▶ [What is expected]:
Print nothing but the lines below starting at the line that holds "total: 4921.87 -> 5860.94" and ending at the line that holds "order number: 012-4176541 -> 012-4176451", including both, each exactly as written.

[Change detection outputs]
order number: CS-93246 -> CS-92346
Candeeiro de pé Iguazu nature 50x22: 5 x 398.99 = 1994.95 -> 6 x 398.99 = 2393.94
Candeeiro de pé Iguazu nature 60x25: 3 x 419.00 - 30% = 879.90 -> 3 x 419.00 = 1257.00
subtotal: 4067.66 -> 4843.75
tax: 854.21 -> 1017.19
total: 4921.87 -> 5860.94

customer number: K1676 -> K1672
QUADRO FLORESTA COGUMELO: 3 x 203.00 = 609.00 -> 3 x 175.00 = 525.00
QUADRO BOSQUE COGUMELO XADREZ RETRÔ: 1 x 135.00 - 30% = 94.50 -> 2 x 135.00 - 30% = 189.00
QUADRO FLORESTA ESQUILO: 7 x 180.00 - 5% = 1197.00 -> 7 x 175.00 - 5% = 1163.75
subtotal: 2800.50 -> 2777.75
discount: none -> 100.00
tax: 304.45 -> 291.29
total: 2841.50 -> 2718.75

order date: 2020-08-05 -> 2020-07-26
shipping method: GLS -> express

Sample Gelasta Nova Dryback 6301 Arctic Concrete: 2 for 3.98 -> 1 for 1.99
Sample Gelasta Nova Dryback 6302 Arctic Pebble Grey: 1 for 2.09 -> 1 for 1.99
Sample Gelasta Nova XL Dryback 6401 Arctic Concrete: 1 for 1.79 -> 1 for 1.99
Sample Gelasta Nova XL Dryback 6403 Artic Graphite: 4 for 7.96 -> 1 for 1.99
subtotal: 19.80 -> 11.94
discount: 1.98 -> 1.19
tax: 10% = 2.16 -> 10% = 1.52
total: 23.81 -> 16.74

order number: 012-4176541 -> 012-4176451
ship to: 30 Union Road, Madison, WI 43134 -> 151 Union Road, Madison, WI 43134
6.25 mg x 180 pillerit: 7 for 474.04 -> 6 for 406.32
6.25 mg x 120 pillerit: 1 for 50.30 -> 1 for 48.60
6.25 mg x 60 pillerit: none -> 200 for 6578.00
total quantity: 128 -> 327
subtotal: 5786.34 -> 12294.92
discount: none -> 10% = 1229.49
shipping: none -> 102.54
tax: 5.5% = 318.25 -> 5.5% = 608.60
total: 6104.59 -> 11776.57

▶ [Completed exercise]:
total: 4921.87 -> 5860.94

customer number: K1676 -> K1672
QUADRO FLORESTA COGUMELO: 3 x 203.00 = 609.00 -> 3 x 175.00 = 525.00
QUADRO BOSQUE COGUMELO XADREZ RETRÔ: 1 x 135.00 - 30% = 94.50 -> 2 x 135.00 - 30% = 189.00
QUADRO FLORESTA ESQUILO: 7 x 180.00 - 5% = 1197.00 -> 7 x 175.00 - 5% = 1163.75
subtotal: 2800.50 -> 2777.75
discount: none -> 100.00
tax: 304.45 -> 291.29
total: 2841.50 -> 2718.75

order date: 2020-08-05 -> 2020-07-26
shipping method: GLS -> express

Sample Gelasta Nova Dryback 6301 Arctic Concrete: 2 for 3.98 -> 1 for 1.99
Sample Gelasta Nova Dryback 6302 Arctic Pebble Grey: 1 for 2.09 -> 1 for 1.99
Sample Gelasta Nova XL Dryback 6401 Arctic Concrete: 1 for 1.79 -> 1 for 1.99
Sample Gelasta Nova XL Dryback 6403 Artic Graphite: 4 for 7.96 -> 1 for 1.99
subtotal: 19.80 -> 11.94
discount: 1.98 -> 1.19
tax: 10% = 2.16 -> 10% = 1.52
total: 23.81 -> 16.74

order number: 012-4176541 -> 012-4176451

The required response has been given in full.